# Task material:
=== Section Start ===

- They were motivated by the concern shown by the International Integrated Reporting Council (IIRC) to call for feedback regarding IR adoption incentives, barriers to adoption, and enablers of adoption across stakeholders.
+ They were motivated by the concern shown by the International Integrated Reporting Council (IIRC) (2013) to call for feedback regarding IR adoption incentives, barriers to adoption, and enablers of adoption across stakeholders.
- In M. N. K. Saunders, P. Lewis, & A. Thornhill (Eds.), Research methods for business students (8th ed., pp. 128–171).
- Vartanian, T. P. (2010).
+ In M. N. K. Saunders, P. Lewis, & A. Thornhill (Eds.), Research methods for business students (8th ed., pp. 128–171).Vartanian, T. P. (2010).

=== Section End ===
=== Section Start ===

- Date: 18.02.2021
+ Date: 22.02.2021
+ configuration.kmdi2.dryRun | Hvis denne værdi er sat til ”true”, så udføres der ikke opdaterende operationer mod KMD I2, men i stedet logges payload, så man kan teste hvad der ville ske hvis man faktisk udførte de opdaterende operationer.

=== Section End ===
=== Section Start ===

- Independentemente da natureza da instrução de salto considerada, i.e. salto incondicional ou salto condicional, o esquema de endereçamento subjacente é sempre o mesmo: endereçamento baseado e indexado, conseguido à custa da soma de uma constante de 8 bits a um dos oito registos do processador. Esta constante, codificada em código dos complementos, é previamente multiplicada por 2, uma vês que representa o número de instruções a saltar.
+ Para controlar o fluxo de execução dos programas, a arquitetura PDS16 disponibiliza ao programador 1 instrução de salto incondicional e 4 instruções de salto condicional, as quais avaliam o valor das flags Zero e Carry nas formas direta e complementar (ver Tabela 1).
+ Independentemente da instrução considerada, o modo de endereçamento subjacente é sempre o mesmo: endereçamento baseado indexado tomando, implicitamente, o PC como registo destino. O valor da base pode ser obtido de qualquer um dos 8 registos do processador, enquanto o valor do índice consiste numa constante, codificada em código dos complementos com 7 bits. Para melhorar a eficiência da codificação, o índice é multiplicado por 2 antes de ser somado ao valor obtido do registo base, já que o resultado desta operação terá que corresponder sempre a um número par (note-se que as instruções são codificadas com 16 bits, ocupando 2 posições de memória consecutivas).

=== Section End ===

# Task description:
In the entries above, please find the line with "- They were" and the line with "128–171).Vartanian, T. P. (2010).", then write out exactly those two lines and every line between them, and nothing more.

# Result:
- They were motivated by the concern shown by the International Integrated Reporting Council (IIRC) to call for feedback regarding IR adoption incentives, barriers to adoption, and enablers of adoption across stakeholders.
+ They were motivated by the concern shown by the International Integrated Reporting Council (IIRC) (2013) to call for feedback regarding IR adoption incentives, barriers to adoption, and enablers of adoption across stakeholders.
- In M. N. K. Saunders, P. Lewis, & A. Thornhill (Eds.), Research methods for business students (8th ed., pp. 128–171).
- Vartanian, T. P. (2010).
+ In M. N. K. Saunders, P. Lewis, & A. Thornhill (Eds.), Research methods for business students (8th ed., pp. 128–171).Vartanian, T. P. (2010).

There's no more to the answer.